Errores a evitar desde el departamento de recursos humanos

El departamento de recursos humanos de una organización se puede llegar a convertir, en ocasiones, en un gran cajón desastre en que entran todo tipo de acciones. Se encargan de gestionar contratos, autorizar y planificar vacaciones o resolver los conflictos internos en la empresa., entre otras cuestiones Es por ello que en numerosas ocasiones no se tienen claros cuáles son sus límites y acaban realizando labores propias de un ombudsman organizacional.

Si a la hora de repartir el trabajo de tu empresa no se te ocurriría delegar en la gente del departamento productivo la gestión de las nóminas, deberías aplicar el mismo razonamiento a la hora de repartir las tareas que realizará el departamento de recursos humanos.

De no encargarse el profesional adecuado de determinada acción puede suponer que no se pueda llevar a cabo o que, incluso peor, acabe por derivar en un problema de grandes dimensiones.

¿Qué funciones no corresponden a recursos humanos?

Vamos a comenzar por revisar cuales son esas funciones que, puede porque no haya nadie más, acaban por delegarse en recursos humanos cuando no debería ser así.

  • Analizar la situación de la empresa. El departamento de recursos humanos está encargado de numerosas tareas que conllevan una carga de trabajo diaria importante. No puede pararse a analizar la satisfacción o los posibles problemas latentes de la organización. Requiere un tiempo y una preparación que su personal no suele tener.
  • Mediar en un conflicto con un trabajador. Hasta no hace mucho tiempo era el departamento responsable de mediar cuando había conflictos internos en la empresa. Sin embargo, se ha visto que no suele funcionar bien. La razón es muy sencilla: son parte de la empresa. El trabajador no los ve como objetivo, sino como parte implicada, y mucho, por lo que no llega a confiar plenamente en ellos.

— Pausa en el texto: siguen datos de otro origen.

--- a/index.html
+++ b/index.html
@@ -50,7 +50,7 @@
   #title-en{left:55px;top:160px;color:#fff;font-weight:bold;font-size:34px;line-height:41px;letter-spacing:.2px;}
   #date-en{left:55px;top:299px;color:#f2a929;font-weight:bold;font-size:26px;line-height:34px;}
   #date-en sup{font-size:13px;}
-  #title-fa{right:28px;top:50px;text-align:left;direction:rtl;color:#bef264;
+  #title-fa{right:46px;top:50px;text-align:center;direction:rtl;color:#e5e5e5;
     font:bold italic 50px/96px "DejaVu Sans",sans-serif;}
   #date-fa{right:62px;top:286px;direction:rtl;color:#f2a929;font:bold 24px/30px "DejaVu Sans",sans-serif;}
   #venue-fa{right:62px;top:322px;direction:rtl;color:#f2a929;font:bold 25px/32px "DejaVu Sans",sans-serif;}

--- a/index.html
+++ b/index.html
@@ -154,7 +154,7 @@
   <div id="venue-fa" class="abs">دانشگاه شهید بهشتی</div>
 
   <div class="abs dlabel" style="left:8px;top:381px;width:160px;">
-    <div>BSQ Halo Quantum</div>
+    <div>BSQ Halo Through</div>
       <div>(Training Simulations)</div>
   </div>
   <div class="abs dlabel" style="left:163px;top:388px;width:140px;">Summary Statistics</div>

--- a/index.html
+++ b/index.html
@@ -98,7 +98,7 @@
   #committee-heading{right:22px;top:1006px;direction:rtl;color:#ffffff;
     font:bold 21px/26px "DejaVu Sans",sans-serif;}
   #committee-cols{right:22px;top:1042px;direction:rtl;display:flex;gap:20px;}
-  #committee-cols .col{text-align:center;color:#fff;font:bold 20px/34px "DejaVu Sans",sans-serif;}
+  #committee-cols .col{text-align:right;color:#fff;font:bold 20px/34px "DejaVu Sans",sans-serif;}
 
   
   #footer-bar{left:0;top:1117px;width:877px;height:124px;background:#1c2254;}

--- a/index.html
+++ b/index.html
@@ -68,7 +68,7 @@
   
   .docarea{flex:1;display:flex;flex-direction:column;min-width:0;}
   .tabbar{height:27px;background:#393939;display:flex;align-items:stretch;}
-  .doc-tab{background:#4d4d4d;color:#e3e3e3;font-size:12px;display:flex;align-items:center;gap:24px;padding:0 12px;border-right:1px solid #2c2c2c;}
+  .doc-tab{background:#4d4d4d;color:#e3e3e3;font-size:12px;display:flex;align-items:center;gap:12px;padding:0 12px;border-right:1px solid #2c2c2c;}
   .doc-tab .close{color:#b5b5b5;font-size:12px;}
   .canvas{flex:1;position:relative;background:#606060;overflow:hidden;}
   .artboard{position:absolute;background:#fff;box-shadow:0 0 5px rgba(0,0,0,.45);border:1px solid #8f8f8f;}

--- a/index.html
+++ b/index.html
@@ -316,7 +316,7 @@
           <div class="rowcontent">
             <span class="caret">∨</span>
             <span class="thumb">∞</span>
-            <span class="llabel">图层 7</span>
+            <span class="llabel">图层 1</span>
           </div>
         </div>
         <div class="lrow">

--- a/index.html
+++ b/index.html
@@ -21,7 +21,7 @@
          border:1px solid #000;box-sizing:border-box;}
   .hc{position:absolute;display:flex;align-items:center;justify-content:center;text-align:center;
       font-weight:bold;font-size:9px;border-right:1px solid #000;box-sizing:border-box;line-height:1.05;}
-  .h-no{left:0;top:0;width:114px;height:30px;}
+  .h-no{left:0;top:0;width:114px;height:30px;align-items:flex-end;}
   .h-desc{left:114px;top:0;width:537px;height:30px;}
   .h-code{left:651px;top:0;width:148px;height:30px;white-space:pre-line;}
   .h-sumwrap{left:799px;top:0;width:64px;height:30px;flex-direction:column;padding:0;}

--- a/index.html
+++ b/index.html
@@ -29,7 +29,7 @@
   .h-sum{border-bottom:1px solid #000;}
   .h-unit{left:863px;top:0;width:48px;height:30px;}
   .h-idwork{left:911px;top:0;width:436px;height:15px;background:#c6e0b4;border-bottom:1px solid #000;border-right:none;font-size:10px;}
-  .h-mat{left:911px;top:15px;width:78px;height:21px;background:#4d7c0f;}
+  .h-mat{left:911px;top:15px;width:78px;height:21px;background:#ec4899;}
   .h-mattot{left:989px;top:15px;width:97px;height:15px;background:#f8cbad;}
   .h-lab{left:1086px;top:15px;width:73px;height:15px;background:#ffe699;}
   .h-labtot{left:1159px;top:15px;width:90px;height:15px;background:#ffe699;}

Confidencialidad y confianza

  • Preservar identidades. Precisamente porque el departamento de recursos humanos es parte de la empresa no solo su imparcialidad está en duda, sino también su confidencialidad. No se puede garantizar, ni tampoco que salvaguardará la identidad de un trabajador que le plantee denuncias o dudas sobre cuestiones peliagudas.
  • Generar confianza. Una de las cualidades más apreciadas de un ombudsman organizacional es su capacidad para escuchar. Se centra en oír lo que los trabajadores tienen que decir, sin objetar ni buscar culpables. Lo que le interesa es conocer la situación real y, a partir de ahí, ofrecer soluciones. Si esta actitud es ejercida desde el departamento de recursos humanos el empleado lo verá poco menos que como un espionaje, por lo que no se abrirá.

El ombudsman organizacional no tiene que rendir cuentas exhaustivas de todo el trabajo que hace ante la dirección de la empresa. Esto le permite trabajar de un modo más informal, independiente y preservando la confidencialidad de sus interlocutores. Es imparcial y cuenta con las herramientas necesarias para detectar situaciones que pueden llegar a ser problemáticas. El departamento de recursos humanos no tiene ni los conocimientos ni las armas para desarrollar su trabajo.